Statement of Intent

I’m a multidisciplinary artist, producer, and cultural strategist exploring how we make meaning in an increasingly fragmented world. My work moves through performance, storytelling, systems, and space—always circling questions of identity, power, and purpose. I create to understand my own contradictions and to build spaces where others can do the same.

I began my artistic development in professional theater at age 13, training under visionaries Jesse Merz and Judy Goff. Studying Meisner technique as a teenager shaped how I relate to the world: it taught me deep listening, presence, and the ability to track what’s unsaid. Those tools became the foundation for everything I do now, onstage and off.

I grew up in a politically and culturally mixed household in Vancouver, Washington, a short twenty-minute drive from the grungy and weird Portland, Oregon of the 90s and 00s and one marked by conservatism on the fringes of the city. As a queer person coming of age in that environment, I found myself navigating tensions between faith, desire, and the erasure of self. That experience continues to inform my artistic practice, which often uses performance as a site of both vulnerability and provocation. In my solo show Bottoming For Jesus, I chronicle my teenage conversion to Mormonism and explore the strange overlaps between sexuality, belief, and the longing to belong. It’s part cabaret, part testimony, part spiritual ritual. And like much of my work, it holds humor, ache, and critique in equal measure.

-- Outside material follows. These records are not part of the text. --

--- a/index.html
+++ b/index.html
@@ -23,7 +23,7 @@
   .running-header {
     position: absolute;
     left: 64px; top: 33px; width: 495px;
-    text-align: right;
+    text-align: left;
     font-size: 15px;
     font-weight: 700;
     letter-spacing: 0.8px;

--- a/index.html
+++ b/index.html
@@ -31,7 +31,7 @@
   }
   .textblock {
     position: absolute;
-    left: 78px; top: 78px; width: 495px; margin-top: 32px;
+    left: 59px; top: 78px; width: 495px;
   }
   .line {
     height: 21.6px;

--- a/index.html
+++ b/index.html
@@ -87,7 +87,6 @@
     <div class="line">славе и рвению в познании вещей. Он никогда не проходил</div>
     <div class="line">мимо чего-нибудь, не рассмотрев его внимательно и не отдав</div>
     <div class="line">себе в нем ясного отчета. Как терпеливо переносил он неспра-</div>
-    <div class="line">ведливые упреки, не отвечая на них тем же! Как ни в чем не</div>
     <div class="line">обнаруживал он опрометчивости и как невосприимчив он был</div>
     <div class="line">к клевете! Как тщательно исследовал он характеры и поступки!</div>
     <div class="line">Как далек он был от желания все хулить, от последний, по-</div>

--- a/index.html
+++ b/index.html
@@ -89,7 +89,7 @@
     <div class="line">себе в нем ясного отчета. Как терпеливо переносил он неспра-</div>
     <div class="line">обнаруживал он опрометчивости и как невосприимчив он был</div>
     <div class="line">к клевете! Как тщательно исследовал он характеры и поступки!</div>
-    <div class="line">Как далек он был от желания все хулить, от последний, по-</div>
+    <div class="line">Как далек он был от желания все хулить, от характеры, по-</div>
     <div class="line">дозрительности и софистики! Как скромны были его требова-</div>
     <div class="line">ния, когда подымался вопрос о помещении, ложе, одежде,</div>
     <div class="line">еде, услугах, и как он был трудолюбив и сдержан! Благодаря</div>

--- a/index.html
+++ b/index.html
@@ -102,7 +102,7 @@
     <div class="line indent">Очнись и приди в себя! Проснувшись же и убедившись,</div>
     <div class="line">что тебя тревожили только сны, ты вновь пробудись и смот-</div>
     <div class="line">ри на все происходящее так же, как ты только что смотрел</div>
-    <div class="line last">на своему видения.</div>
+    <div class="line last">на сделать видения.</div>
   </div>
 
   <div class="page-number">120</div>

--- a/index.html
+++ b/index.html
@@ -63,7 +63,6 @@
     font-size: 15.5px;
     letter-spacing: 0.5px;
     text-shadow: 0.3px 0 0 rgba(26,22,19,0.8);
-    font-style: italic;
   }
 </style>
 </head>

Storytelling is at the center of how I create, not just as performance, but as a technology for navigating complexity. I build works that invite audiences to wrestle with their own longing, alienation, complexity, and connection. Sometimes that looks like theater. Sometimes it’s a dinner, a deep discussion, or a database. I see no contradiction there. I’m interested in how the back-end of our lives, the systems, logistics, and decision-making frameworks are also part of our stories.

As a producer and curator, I’ve championed bold voices across the contemporary arts scene. I’ve worked with artists like SOPHIE, Sebastian Hernández, Jermaine Spivey, and Harmony Holiday supporting work that queers genre, unravels expectations, and expands the notion of collective experience. At NAVEL, the experimental art space I co-founded and co-led from 2017–2023, I advised and helped fund over 33 artist-led community research projects through our ASSEMBLIES program. In 2022, I co-produced Justin Elizabeth Sayre’s Lottie Platchett Took a Hatchet at the Edinburgh International Fringe Festival, where it received 5-star reviews.

In parallel to my artistic work, I’ve spent years developing sustainable infrastructure for creative projects. I served as Assistant Director of Loyalty Marketing at Lincoln Center, and later, as Executive Director of NAVEL, where I co-developed models for horizontal governance, kinship-based collaboration, and mutual aid. Those experiences helped me see how deeply creative work depends on solid, caring structures, and how rare those structures are.

That realization led me to found Family Affairs Studio, a consultancy and creative production company where I help artists, creative ventures, and institutions build systems that align with their values. My work here bridges cultural strategy, organizational design, event production, and creative mentorship, rooted in the belief that infrastructure can be intimate and alive.

I hold a BS from the BYU/Marriott School of Management with an emphasis in Marketing (2010) and an MA in Performing Arts Administration from NYU/Steinhardt School (2013). I’m also a graduate of the Vancouver School of Arts and Academics (2005), which first nurtured my belief that stunning artistry and rigorous inquiry belong intimately intertwined.

Ultimately, I see my artistic and organizational work as interconnected facets of a larger project to enact what are called "prefigurative politics"—a term coined by social scientist and film studies professor Carl Boggs and inspired by anarchist principles—the embodiment, in the here and now, of the kind of world we wish to inhabit. My work tries to enact that ethic through radical hospitality, deep relationships, and the slow work of building things that are real and lasting. I want to create spaces that feel like a rehearsal for a different future.

I’m deeply shaped by thinkers and artists like Gloria Anzuldúa, adrienne maree brown, Donna Haraway, and José Esteban Muñoz, whose work lives at the confluence of identity, performance, futurity, and care. I’m grateful to be in conversation and collaboration with artists and cultural producers like Spenser Theberge, Chris Cruse, Mandy Harris Williams, Nora N. Khan, Patricia Garza, Win Mixter, and Studio 3XP, and so many others who stretch and sustain me.

Whether I’m writing, performing, designing an automated workflow, or hosting a gathering, my hope is to create the conditions for tenderness, transformation, understanding, and new ways of being together. In a time of certain uncertainty and constant unraveling, I return again and again to story: as a tool, a prayer, and a place to begin.